True, I forgot to mention that. :)

USMS8504
06-26-2007, 16:04
I normally just lurk, but would like to add:

There is a new therapy out (last 5 years or so), called the DRX 9000 spinal decompression, I believe. Might be worth looking into. DO’s and Chiros have been using and seeing great results with it. 80% pain relief if I recall correctly. My wife is a chiro and I can see the other point of views stated here, but you might still look around. There are a number of reservists who are chiros in the civilian sector, might want to look one of them up for a better understanding. After 20 years of ice hockey, and 5 years under a ruck, she did wonders for my lower back.

Link: https://axiomworldwide.com/DRX9000.aspx

I did not really look around, but they should have a link to offices with the DRX in them if you want to check it out.

Ret10Echo
06-26-2007, 18:56
My Chiro has a decompression system and has mentioned it to me a couple of times. It is a bit pricey for treatment so I am holding off at this point.

Guess that means I don't hurt that bad.

Hipshot
06-26-2007, 21:48
Be glad that you don't have the pain. Back in 1991 I had a major flair up with my back. It was so bad that at night when I would move, I'd wake up screaming. I was single at the time and had a small 1 bedroom apartment. The young lady who lived in the apartment across the entrance way demanded a key to my apartment so she could come over and check up on me. She was a GS-9 who worked over at Kelly AFB in San antonio. Sandy, Laura and Deb used to take turns checking up on me. Lucky me!

sg1987
06-27-2007, 05:31
. Sandy, Laura and Deb used to take turns checking up on me. Lucky me!

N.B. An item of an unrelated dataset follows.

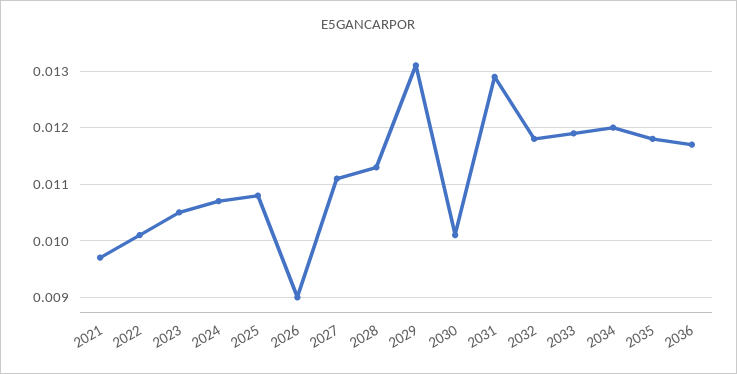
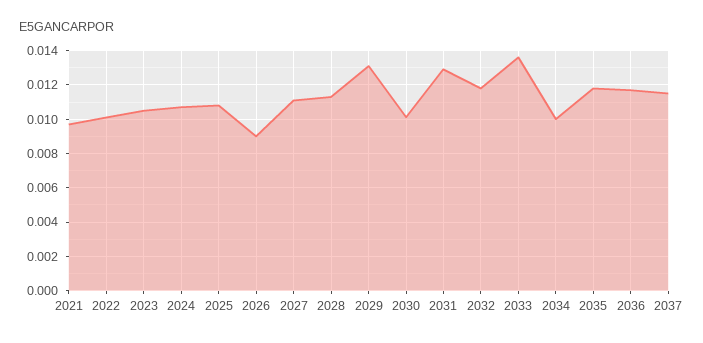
2033: 0.012 -> 0.0135
2034: 0.012 -> 0.01
2037: none -> 0.0115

careful - you're coming close to braggin:D

Hipshot
06-27-2007, 11:20
careful - you're coming close to braggin:D
No Sir - not bragging - it's the gospel truth. And it's not what you think!

Matta mile
06-27-2007, 18:37
Hip shot,
One of the members suggested looking into foot wear. That is, do you roll your heel when you walk either inside or to the outside. You can check the heels of your shoes or ask someone to walk behind you. Your heel location on impact however may different when running. As it turns out, I pronate. This aggravates the lower back in my case. I have since got a pair of Brooks running shoes that helps correct this problem.
Some six months ago (when I started publicly whining here about this) I also received alot of good advice.
Stretching, the right footwear and some herbal stuff the wife got me seem to have helped alot. I can now perform "honeydo's" around the house to standard.... a mixed blessing .
Good luck with it!
MM

JGarcia
07-02-2007, 06:08
What does the heel of ones shoe look like if they are rolling their heel when walking or running?

Matta mile
07-02-2007, 06:57
JGarcia,

Remember inspecting your boots for needing a new heel by rolling a #2 pencil under the back portion of the heel? Same technique however for the sides of the heel. If you have a good shoe store in your area that sells running shoes or regular shoes they will likely be able to tell you right away.
MM

Ret10Echo
07-02-2007, 07:06
Those more knowing than I can further elaborate, but generally if you are over over-pronating a lot, the inside of your shoe will me worn down, sometimes almost crushed . You may also be a heel-toe runner and wear the heels out very quickly. Mild pronation will show less wear to the inside portion but it will still be evident that there is more wear there than the other side. There are quite a few good sites out there on how to evaluate your conformance and analyze shoe wear patterns.

x SF med
07-02-2007, 10:35
Not in this life time. The only way that could ever happen for me would be to have someone coil 14 wraps of detcord around my waist, detonate it, and lay the two halves together.:D

Damn! 14 wraps of Detcord?:eek: Guess that means you are still hard as nails COL Jack... 3 would probably be over kill on me.:(

The Reaper
07-02-2007, 11:26
Damn! 14 wraps of Detcord?:eek: Guess that means you are still hard as nails COL Jack... 3 would probably be over kill on me.:(


For cutting trees, piles, posts, beams or other timber members using explosives as an untamped external charge, the following formula is used: P = D2/40 or P = .025 D2 where, P = pounds of TNT required, D = diameter of round timber, or least dimension of dressed timber, in inches, and 1/40 = .025 = constant. Adjustment for explosive other than TNT will be made by dividing by the relative effectiveness factor that pertains to the particular explosive being used. The amount of explosive required to cut a round timber 30 inches in diameter using an untamped external charge is determined as follows: P = D2/40 P = (30)ý/40 = 900/40 = 22.50 pounds of TNT.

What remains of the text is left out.